Tominaga Kenji, Nakanishi Yukihiro, Nimura Satoshi, Yoshimura Kimio, Sakai Yoshihiro, Shimoda Tadakazu
Clinical Laboratory Division, National Cancer Center Hospital, Tokyo, Japan.
Dis Colon Rectum. 2005 Jan;48(1):92-100. doi: 10.1007/s10350-004-0751-4.
Risk factors for lymph node metastasis in patients with nonpedunculated submucosal invasive colorectal carcinoma remain to be characterized. This study examines the relationship between lymph node metastasis and clinicopathologic factors in nonpedunculated submucosal invasive colorectal carcinoma.
The study cohort comprised 155 patients who had undergone surgical treatment for nonpedunculated submucosal invasive colorectal carcinoma. The clinicopathologic factors investigated included gender, age, tumor location, macroscopic type, tumor size, histologic type and grade, intramucosal growth pattern, lymphatic invasion, venous invasion, degree of focal dedifferentiation at the submucosal invasive front, status of the remaining muscularis mucosa, and the depth and width of submucosal invasion.
Lymph node metastases were found in 19 patients (12.3 percent). Univariate analysis showed that lymphatic invasion, focal dedifferentiation at the submucosal invasive front, status of the remaining muscularis mucosa, and depth of submucosal invasion all had a significant influence on lymph node metastasis. Multivariate analysis showed lymphatic invasion (P = 0.014) and high-grade focal dedifferentiation at the submucosal invasive front (P = 0.049) to be independent factors predicting lymph node metastasis. No lymph node metastasis was found in tumors with a depth of submucosal invasion of <1.3 mm.

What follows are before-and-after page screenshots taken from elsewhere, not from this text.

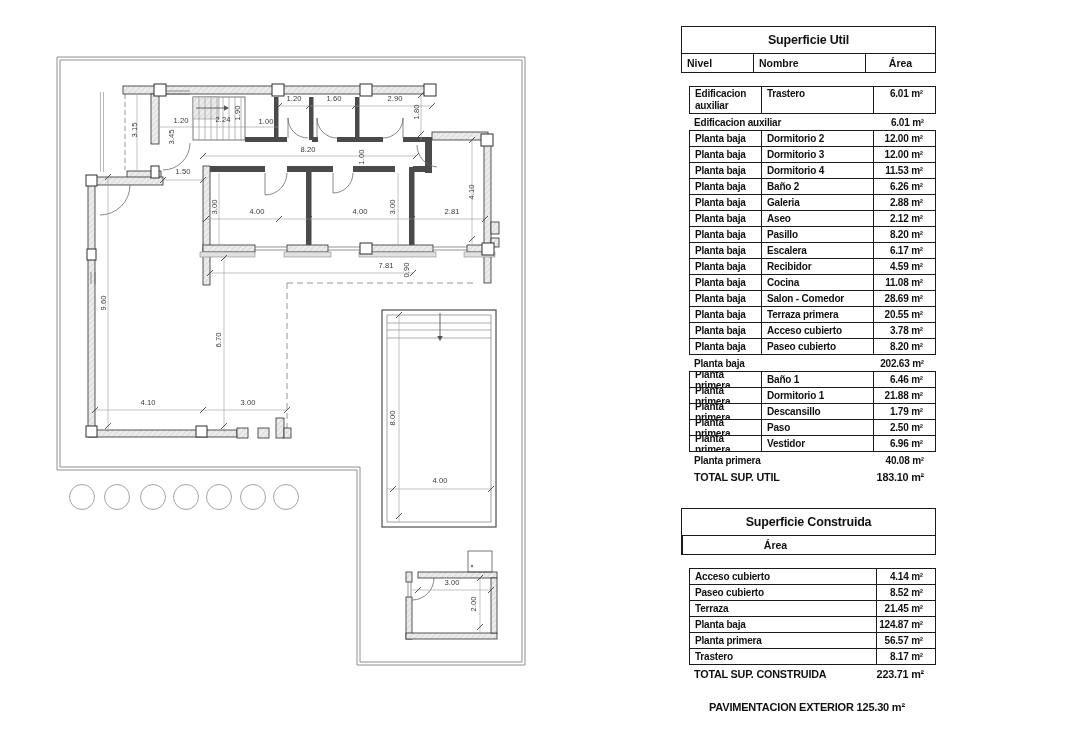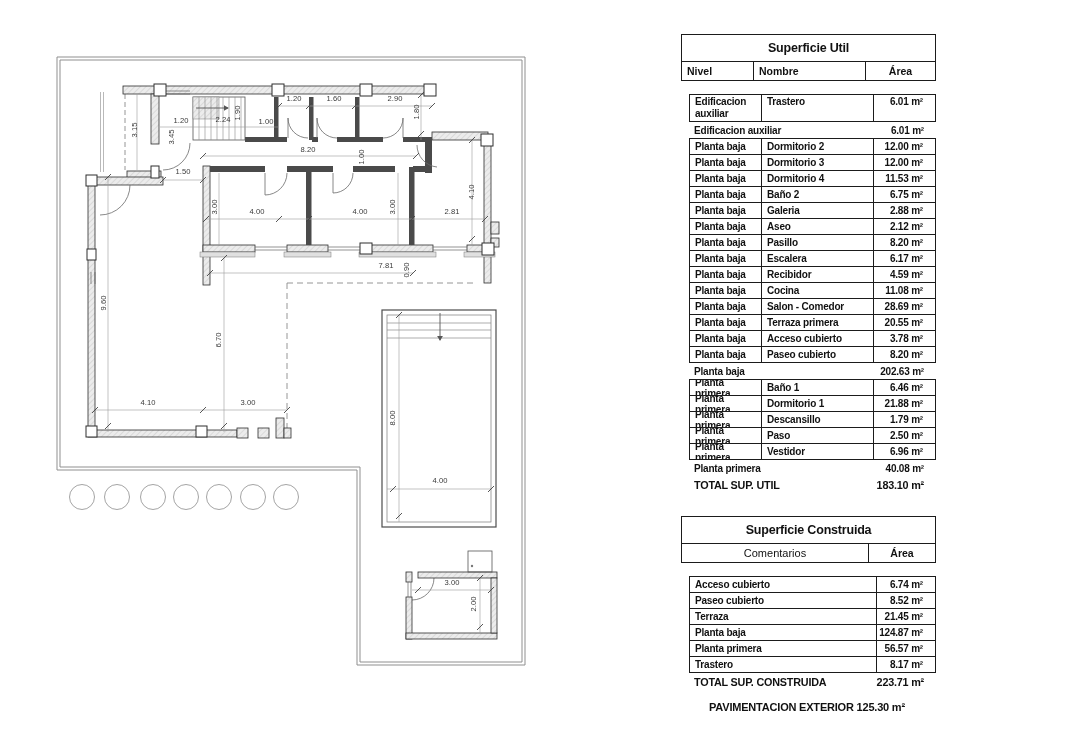--- a/index.html
+++ b/index.html
@@ -10,7 +10,7 @@
   .panel{position:absolute;left:681px;top:0;width:255px;color:#111;}
   .sec{position:absolute;left:0;width:255px;}
   .ttitle{height:26px;border:1.3px solid #1b1b1b;display:flex;align-items:center;justify-content:center;
-          font-size:12.5px;font-weight:bold;letter-spacing:-0.2px;margin-top:8px;}
+          font-size:12.5px;font-weight:bold;letter-spacing:-0.2px;}
   .thead{height:18px;border:1.3px solid #1b1b1b;border-top:none;display:grid;align-items:center;
          font-size:10.5px;font-weight:bold;}
   .thead.t1{grid-template-columns:71px 112px 1fr;}

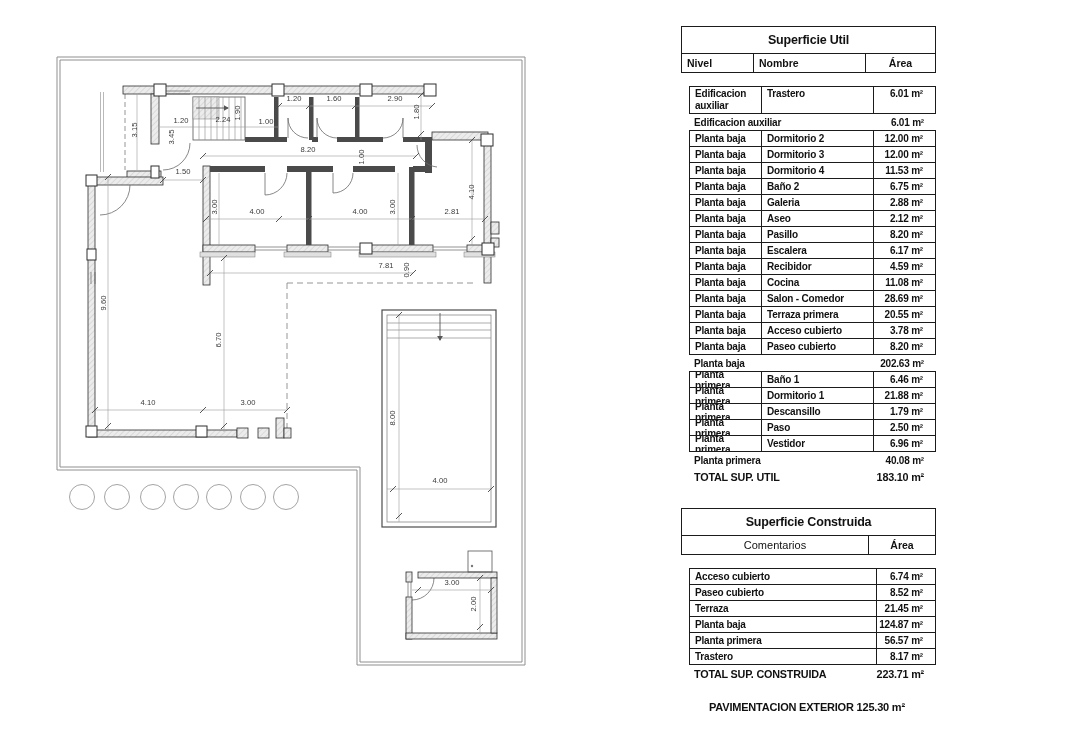--- a/index.html
+++ b/index.html
@@ -293,7 +293,7 @@
             <div class="trow">
               <span class="c0">Planta baja</span>
               <span class="cb">Baño 2</span>
-              <span class="cv">6.75 m²</span>
+              <span class="cv">6.26 m²</span>
             </div>
             <div class="trow">
               <span class="c0">Planta baja</span>

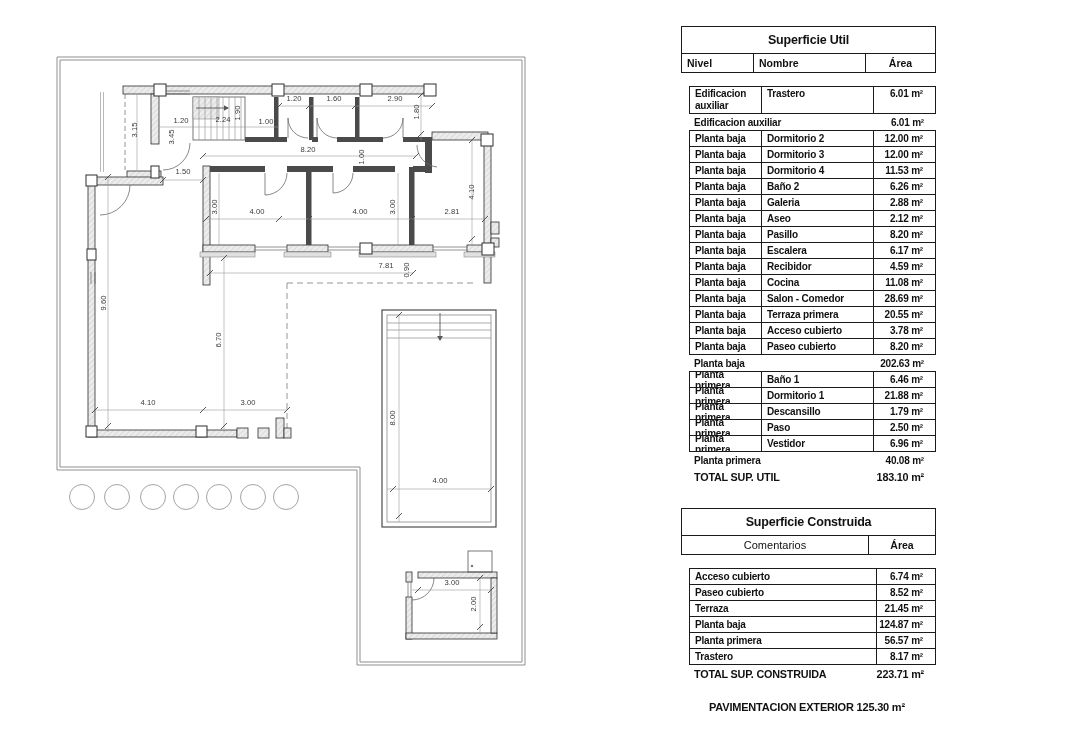--- a/index.html
+++ b/index.html
@@ -391,7 +391,6 @@
     <section class="sec" style="top:508px;">
       <div class="ttitle">Superficie Construida</div>
       <div class="thead t2">
-        <span class="ctr reg">Comentarios</span>
         <span class="bl ctr">Área</span>
       </div>
       <div id="t1" class="tbody t2g">

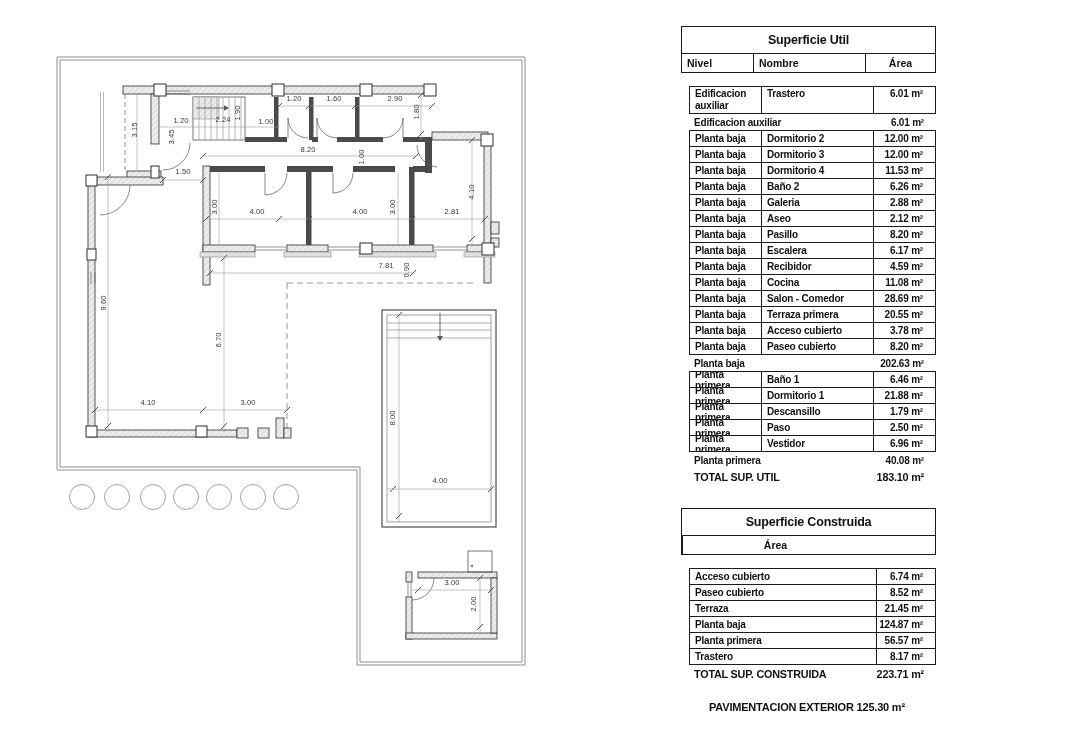--- a/index.html
+++ b/index.html
@@ -397,7 +397,7 @@
           <div class="tgroup">
             <div class="trow">
               <span class="c0">Acceso cubierto</span>
-              <span class="cv">6.74 m²</span>
+              <span class="cv">4.14 m²</span>
             </div>
             <div class="trow">
               <span class="c0">Paseo cubierto</span>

Lymphatic invasion and high-grade focal dedifferentiation at the submucosal invasive front are important predictors of lymph node metastasis in patients with nonpedunculated submucosal invasive colorectal carcinoma. Depth of submucosal invasion can be used as an identifying marker for patients who do not require subsequent surgery after endoscopic resection.
无蒂黏膜下浸润性结直肠癌患者发生淋巴结转移的危险因素仍有待明确。本研究探讨无蒂黏膜下浸润性结直肠癌患者淋巴结转移与临床病理因素之间的关系。
研究队列包括155例行无蒂黏膜下浸润性结直肠癌手术治疗的患者。所调查的临床病理因素包括性别、年龄、肿瘤位置、大体类型、肿瘤大小、组织学类型和分级、黏膜内生长模式、淋巴血管浸润、黏膜下浸润前沿局灶性去分化程度、剩余黏膜肌层状态以及黏膜下浸润的深度和宽度。
19例患者(12.3%)发生淋巴结转移。单因素分析显示,淋巴血管浸润、黏膜下浸润前沿局灶性去分化、剩余黏膜肌层状态以及黏膜下浸润深度均对淋巴结转移有显著影响。多因素分析显示,淋巴血管浸润(P = 0.014)和黏膜下浸润前沿高级别局灶性去分化(P = 0.049)是预测淋巴结转移的独立因素。黏膜下浸润深度<1.3 mm的肿瘤未发现淋巴结转移。
淋巴血管浸润和黏膜下浸润前沿高级别局灶性去分化是无蒂黏膜下浸润性结直肠癌患者淋巴结转移的重要预测因素。黏膜下浸润深度可作为内镜切除后无需后续手术患者的识别标志物。